Man discovers 30 rattlesnakes under his shed and it's the stuff of nightmares
If all you do is stay home, you miss out on seeing stunning marvels of nature. For example, you could go for a hike and see a 'million' ants build a living bridge to attack a wasp's nest. Or you could go whale-watching, and witness one of those agile behemoths leap right over your head. Yeah, you can see footage of these wonders online, but it's just not the same as experiencing it first-hand.
And sometimes you find omething spectacular just outside your front door. In Gorman, Texas, Bobby Cowan and two friends were hanging out at his ranch, when noticed a rattlesnake slither underneath an hunting shed. The trio used a skid loader to hoist up the abandoned structure, and noticed dozens of rattlesnakes hiding underneath.
Cowan recorded a video of the nightmarish discovery and shared the footage on Facebook. The video has more than 3.7 million views, and yes, many people said "KILL IT WITH FIRE" in the comments. It's a cool clip to watch the safety of your home, but how would you feel if you saw the snake pit in real life? I would probably run away and not stop until I got to Canada.
"We were definitely — what’s the right word — freaked out, maybe," Cowan told the New York Post. "Very, very surprised. As soon as we lifted up the building, we slammed it right back down because there were so many of them."
"We knew we weren’t in that much danger if we didn’t get too close, and so then we were able to look at them,’ he continued "We knew we weren’t in that much danger if we didn’t get too close, and so then we were able to look at them."

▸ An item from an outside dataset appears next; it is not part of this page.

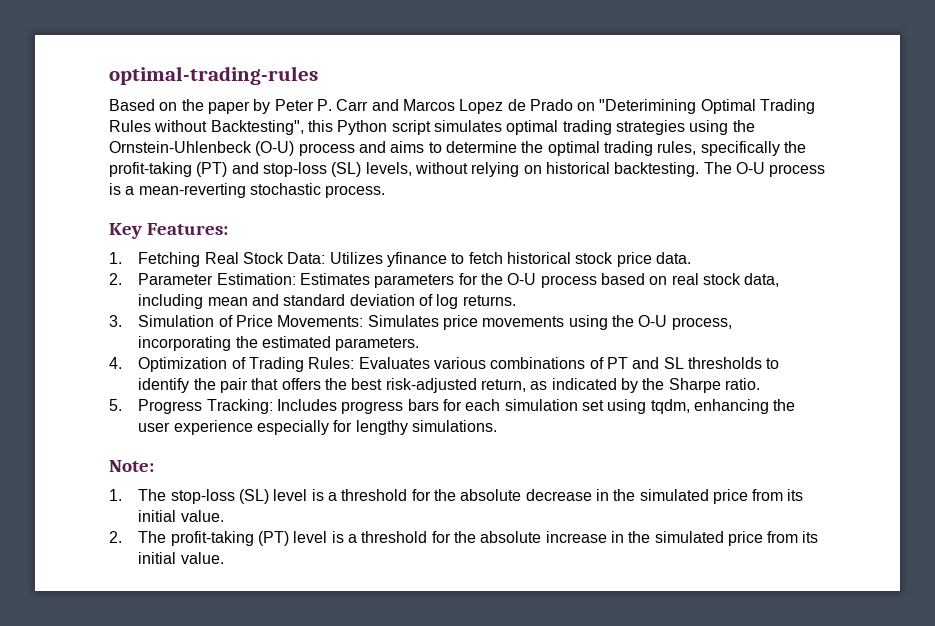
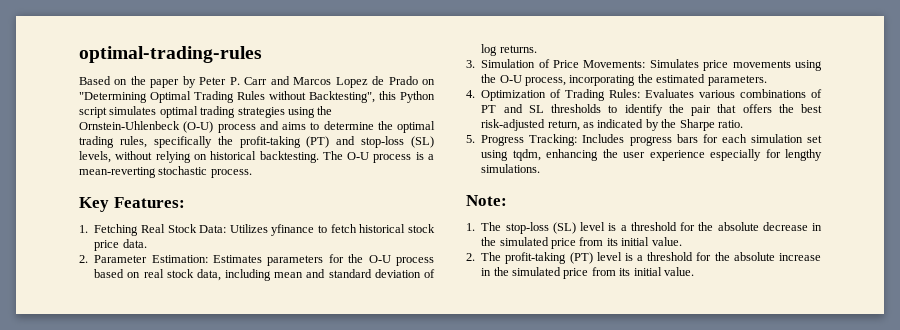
- Based on the paper by Peter P. Carr and Marcos Lopez de Prado on "Deterimining Optimal Trading Rules without Backtesting", this Python script simulates optimal trading strategies using the Ornstein-Uhlenbeck (O-U) process and aims to determine the optimal trading rules, specifically the profit-taking (PT) and stop-loss (SL) levels, without relying on historical backtesting.
+ Based on the paper by Peter P. Carr and Marcos Lopez de Prado on "Determining Optimal Trading Rules without Backtesting", this Python script simulates optimal trading strategies using the Ornstein-Uhlenbeck (O-U) process and aims to determine the optimal trading rules, specifically the profit-taking (PT) and stop-loss (SL) levels, without relying on historical backtesting.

Cowan told the San Antonio Express-News he counted 36 rattlesnakes, but there could have been as many as 50. And sorry, terrified Facebook users, they did not splash gasoline at the snake pit and toss a match. Snakes are animals too, you monsters!
Sure, rattlers can be dangerous, even after death. Earlier this year, one man miraculously survived, after getting bitten by the head of a decapitated rattlesnake. However, just like bats and spiders, they play an essential role in our ecosystem.
Cowan and friends reportedly used long sticks and trash cans to move the coil of rattlesnakes to another part of the ranch, where they would not harm the livestock. That's right, according to the internet, a group of rattlesnakes is called a "coil" or "rhumba." I'd go with "spine-chilling nightmare," but hey, whatever you say, scientists.
Actually, come to think of it, there are some marvels of nature I don't want to see in real life. A rhumba of rattlesnakes. A cluster of spiders. A gam of sharks. I think I'll just stay home forever.